(Items from a dataset)
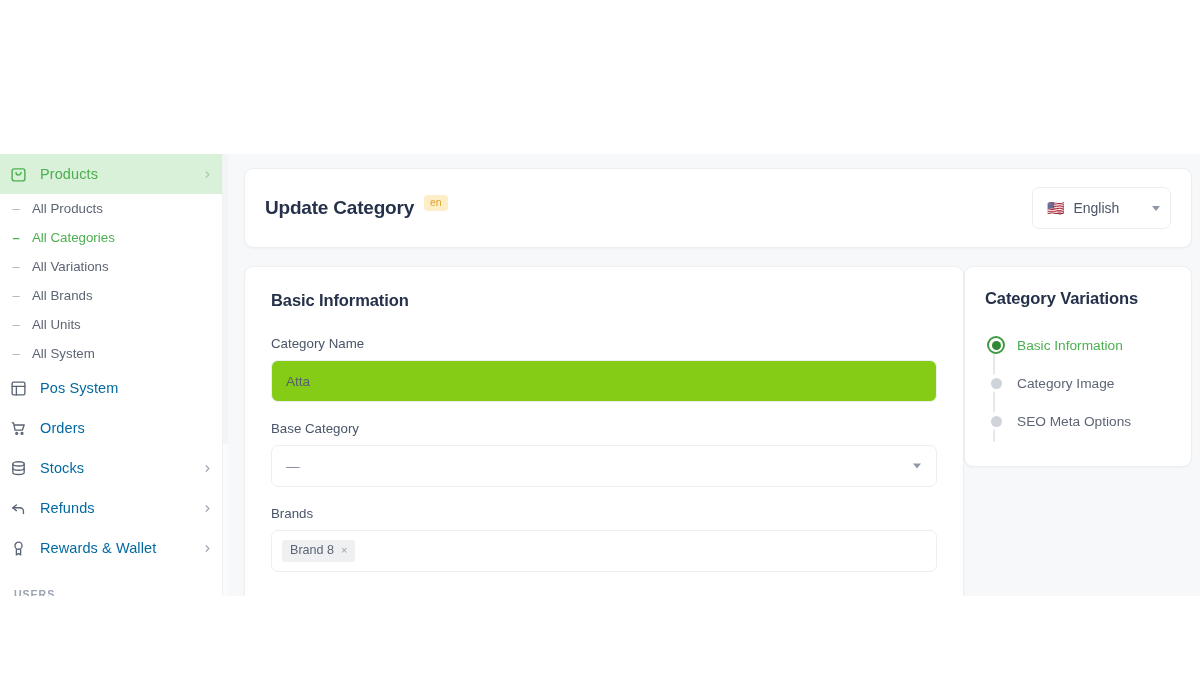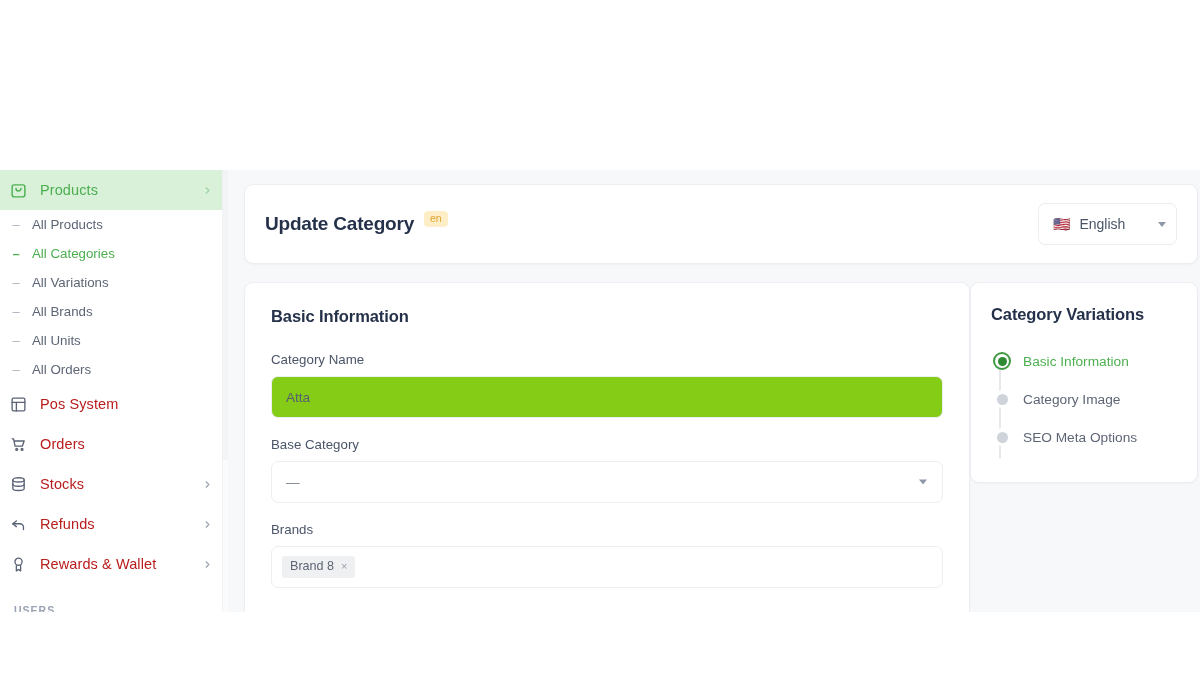--- a/index.html
+++ b/index.html
@@ -17,7 +17,7 @@
   #app-viewport {
     position: absolute;
     left: 0;
-    top: 170px;
+    top: 154px;
     width: 1200px;
     height: 442px;
     background: #f7f8fa;

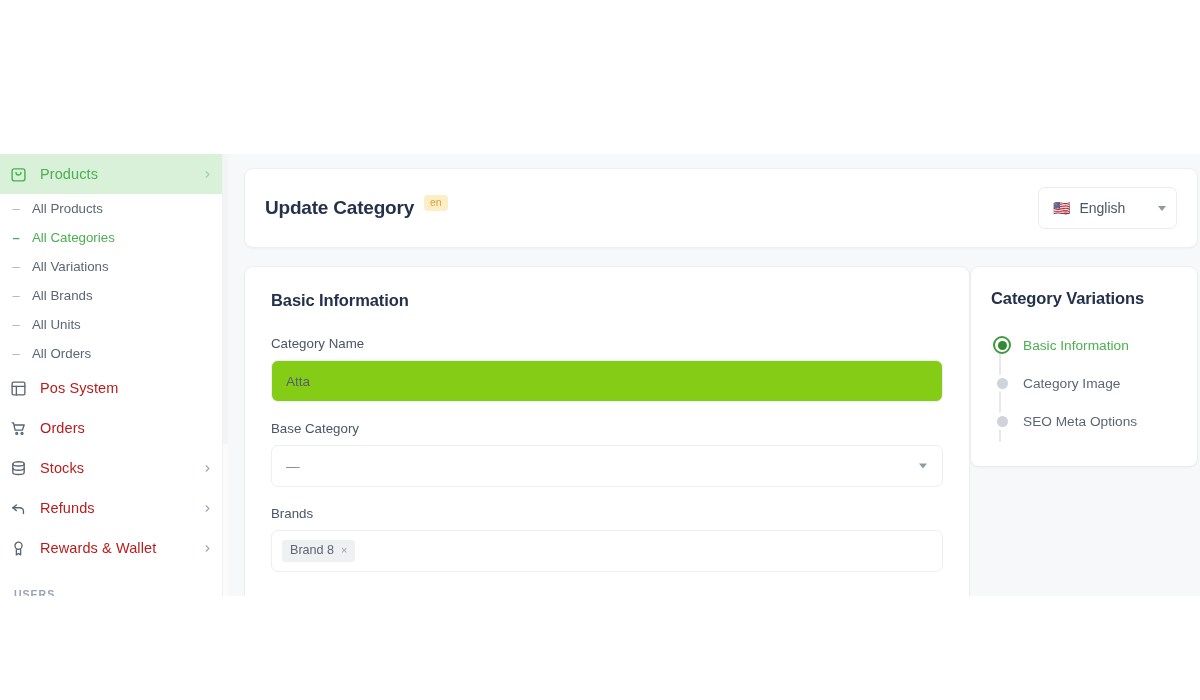--- a/index.html
+++ b/index.html
@@ -127,7 +127,7 @@
   
   #content {
     flex: 1;
-    padding: 14px 2px 0 16px;
+    padding: 14px 8px 0 16px;
     overflow: hidden;
   }
 

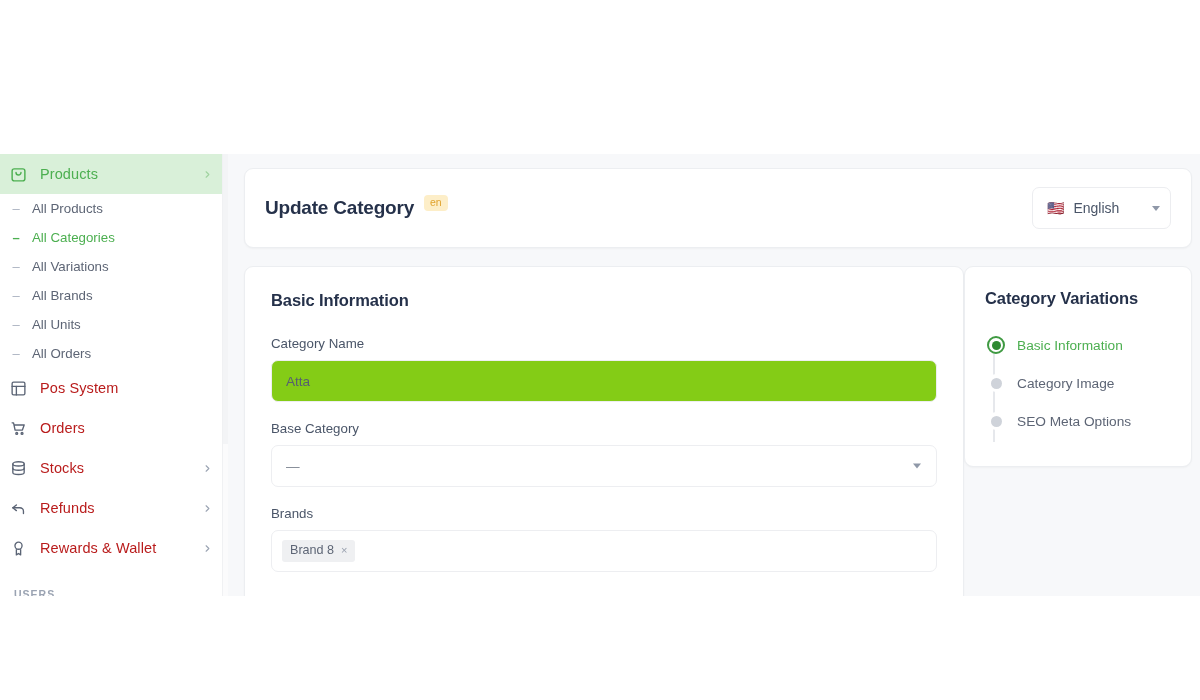--- a/index.html
+++ b/index.html
@@ -387,7 +387,7 @@
       </div>
       <div class="nav-sub-item">
         <span class="sub-dash">–</span>
-        <span class="sub-label">All Orders</span>
+        <span class="sub-label">All System</span>
       </div>
     </div>
 

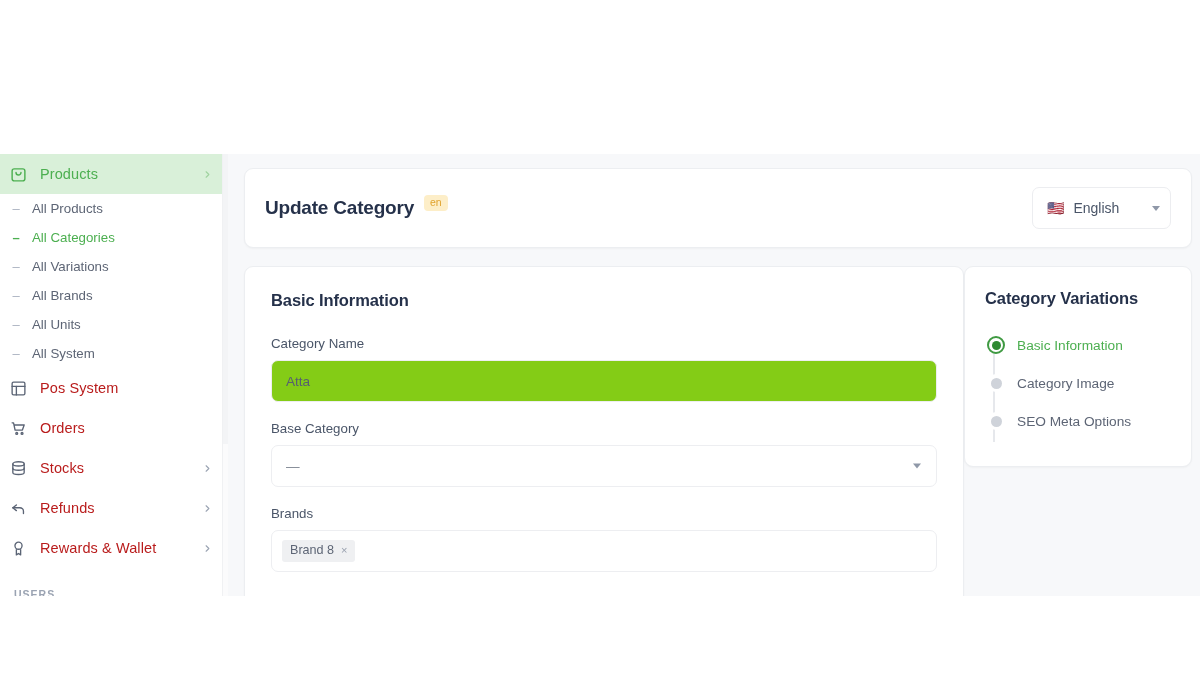--- a/index.html
+++ b/index.html
@@ -59,7 +59,7 @@
   .nav-group-item .nav-label {
     flex: 1;
     font-size: 14.5px;
-    color: #b91c1c;
+    color: #0369a1;
     letter-spacing: .1px;
   }
   .nav-group-item.active .nav-label { color: #4caf50; }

• [To do]: Reproduce each entry exactly as given; no pictures, please.

• [Written solution]:
--- a/index.html
+++ b/index.html
@@ -17,7 +17,7 @@
   #app-viewport {
     position: absolute;
     left: 0;
-    top: 170px;
+    top: 154px;
     width: 1200px;
     height: 442px;
     background: #f7f8fa;

--- a/index.html
+++ b/index.html
@@ -127,7 +127,7 @@
   
   #content {
     flex: 1;
-    padding: 14px 2px 0 16px;
+    padding: 14px 8px 0 16px;
     overflow: hidden;
   }
 

--- a/index.html
+++ b/index.html
@@ -387,7 +387,7 @@
       </div>
       <div class="nav-sub-item">
         <span class="sub-dash">–</span>
-        <span class="sub-label">All Orders</span>
+        <span class="sub-label">All System</span>
       </div>
     </div>
 

--- a/index.html
+++ b/index.html
@@ -59,7 +59,7 @@
   .nav-group-item .nav-label {
     flex: 1;
     font-size: 14.5px;
-    color: #b91c1c;
+    color: #0369a1;
     letter-spacing: .1px;
   }
   .nav-group-item.active .nav-label { color: #4caf50; }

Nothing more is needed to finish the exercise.